Used to live in a house like this I presume that a door to the kitchen so I know what you mean
I’d start by moving the door opposite the lounge door to save everyone cutting diagonally across the room to see if that makes it better
then you still have to option of putting a wall up

HettyMeg · 03/07/2026 19:08

Unicornorange · 30/06/2026 21:35

Yes definitely. I would also block up the existing door to the undstairs cupboard, take out the left hand side of it, to create a little area to sit and take off shoes, and store them and coats. Or have a door there if you want it all shut away.

Your lounge might feel small initially because of what you're used to but it would bring it to about the same width as ours I think which we find comfortable

Thank you, hadn't thought of the point re the cupboard

OP posts:
HettyMeg · 03/07/2026 19:09

Rollercoaster1920 · 30/06/2026 22:02

Was there originally a wall there? What do the neighbours have?

Believe it or not, no - all the houses around here are the same. Porch / small hallway then open into the living room.

OP posts:
HettyMeg · 03/07/2026 19:10

Dizzierblonde · 30/06/2026 22:33

I'd consider removing the doorway from the lounge into the rear room (is it a kitchen diner?). You will have a hallway with a doorway into the other room. That will then give you the maximum amount of wall options to place sofas and furniture. It also keeps your lounge as a completely separate space. What you lose in width will be made up by the better use of the space.

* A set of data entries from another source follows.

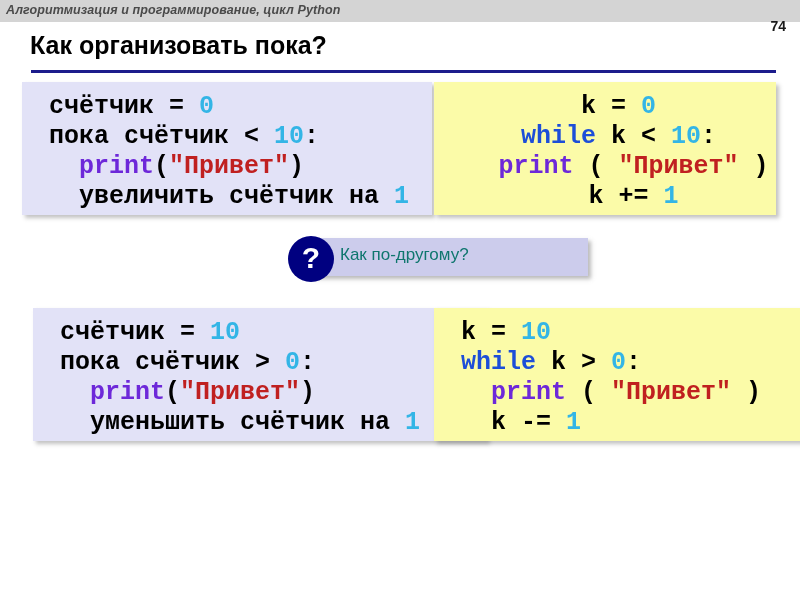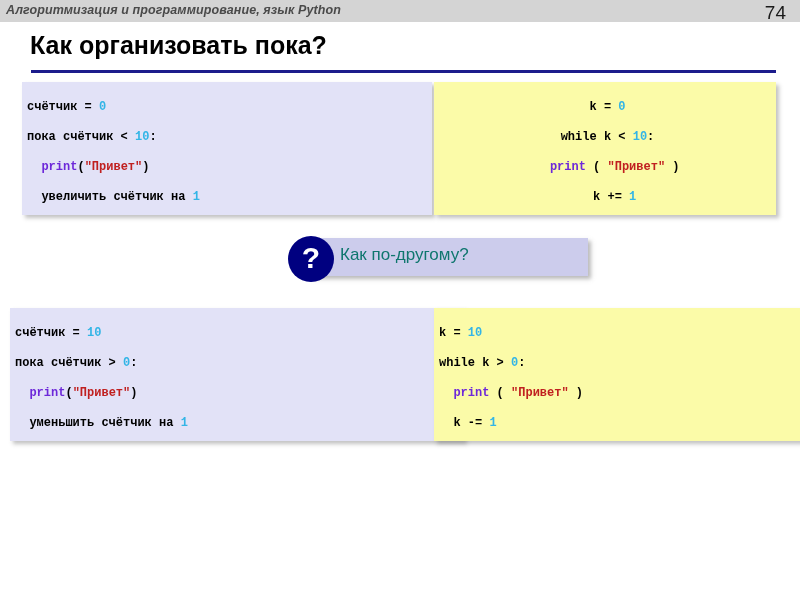--- a/index.html
+++ b/index.html
@@ -133,7 +133,7 @@
 <body>
 
 <div id="header-bar">
-  <div id="header-course">Алгоритмизация и программирование, язык Python</div>
+  <div id="header-course">Алгоритмизация и программирование, цикл Python</div>
   <div id="slide-number">74</div>
 </div>
 

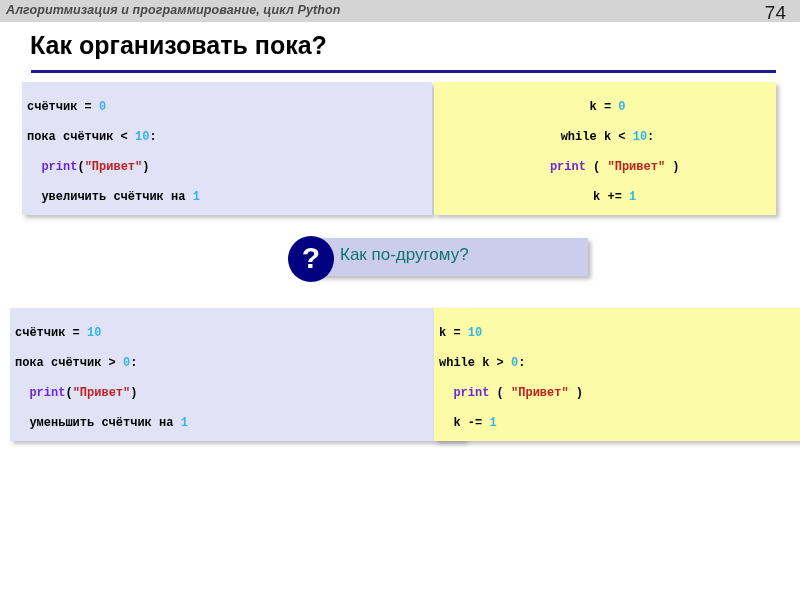--- a/index.html
+++ b/index.html
@@ -35,9 +35,9 @@
   }
   #slide-number {
     position: absolute;
-    right: 14px; top: 2px;
-    font-size: 19px;
-    font-weight: normal;
+    right: 14px; top: 18px;
+    font-size: 14px;
+    font-weight: bold;
     color: #1a1a1a;
   }
 

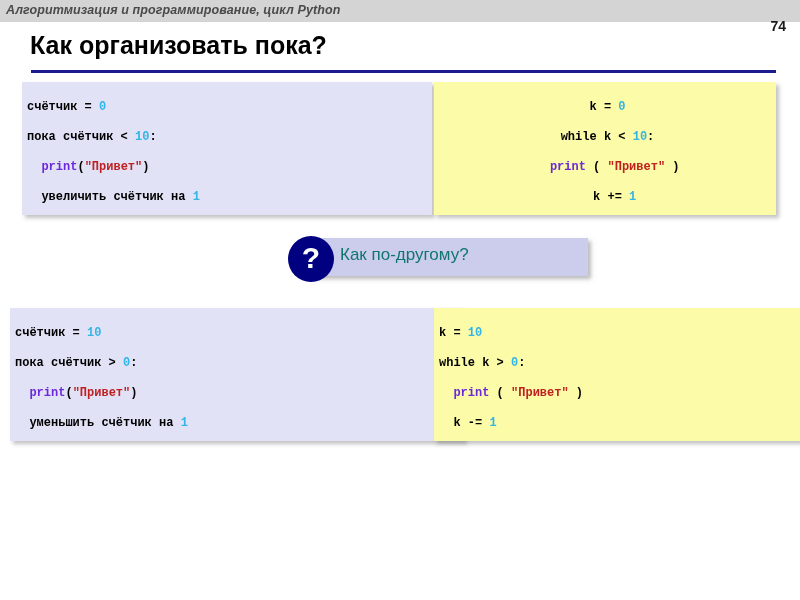--- a/index.html
+++ b/index.html
@@ -62,9 +62,9 @@
     position: absolute;
     font-family: "Liberation Mono", monospace;
     font-weight: bold;
-    font-size: 12px;
+    font-size: 25px;
     line-height: 30px;
-    padding: 10px 0 8px 5px;
+    padding: 10px 0 8px 27px;
     box-shadow: 3px 3px 4px rgba(120,120,120,0.45);
     white-space: pre;
     color: #000000;

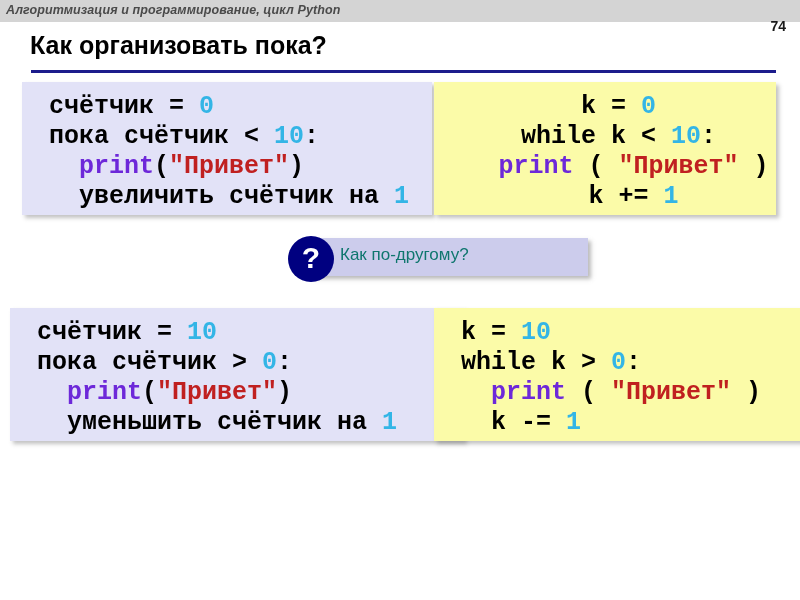--- a/index.html
+++ b/index.html
@@ -81,7 +81,7 @@
 
   
   .tok-num   { color: #33b5e6; }
-  .tok-kw    { color: #000000; }
+  .tok-kw    { color: #1d4ed8; }
   .tok-fn    { color: #6d28d9; }
   .tok-str   { color: #c02020; }
   .tok-plain { color: #000000; }

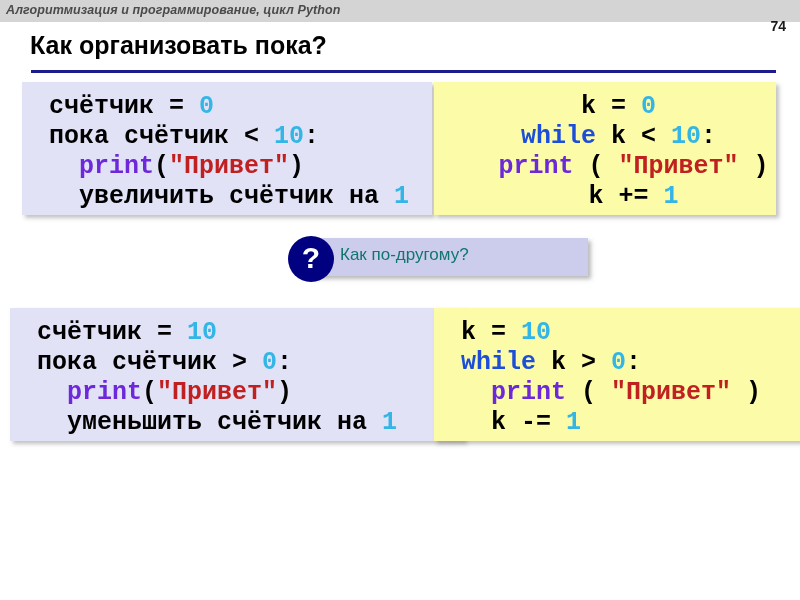--- a/index.html
+++ b/index.html
@@ -74,7 +74,7 @@
 
   #pseudo-panel-top   { left: 22px;  top: 82px;  width: 410px; height: 133px; }
   #python-panel-top   { left: 434px; top: 82px;  width: 342px; height: 133px; text-align: center; }
-  #pseudo-panel-bot   { left: 10px;  top: 308px; width: 454px; height: 133px; }
+  #pseudo-panel-bot   { left: 33px;  top: 308px; width: 454px; height: 133px; }
   #python-panel-bot   { left: 434px; top: 308px; width: 414px; height: 133px; }
 
   .code-line { height: 30px; }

Yes I thought of that as well because don't want to end up with limited wall space for couch etc

OP posts:
Aparecium · 03/07/2026 22:04

I would not make a corridor by putting in a wall, I would do it by simply moving the kitchen door to the right. You would arrange the furniture to leave the ‘corridor’ free, while retaining the visual space of the existing living room. I agree re the understairs cupboard: unless you need the storage in the kitchen, close the door to the kitchen and open up the wall to the living room.

january1244 · 04/07/2026 09:18

I would, and I’d put a very tall glazed door between the hallway and the kitchen at the end to bring lots of light in. You’ve then got space to hang coats and shoes in the hallway that aren't in your lounge.

Do you have a downstairs loo? Maybe you could put one under the stairs if it’s coming off a hallway?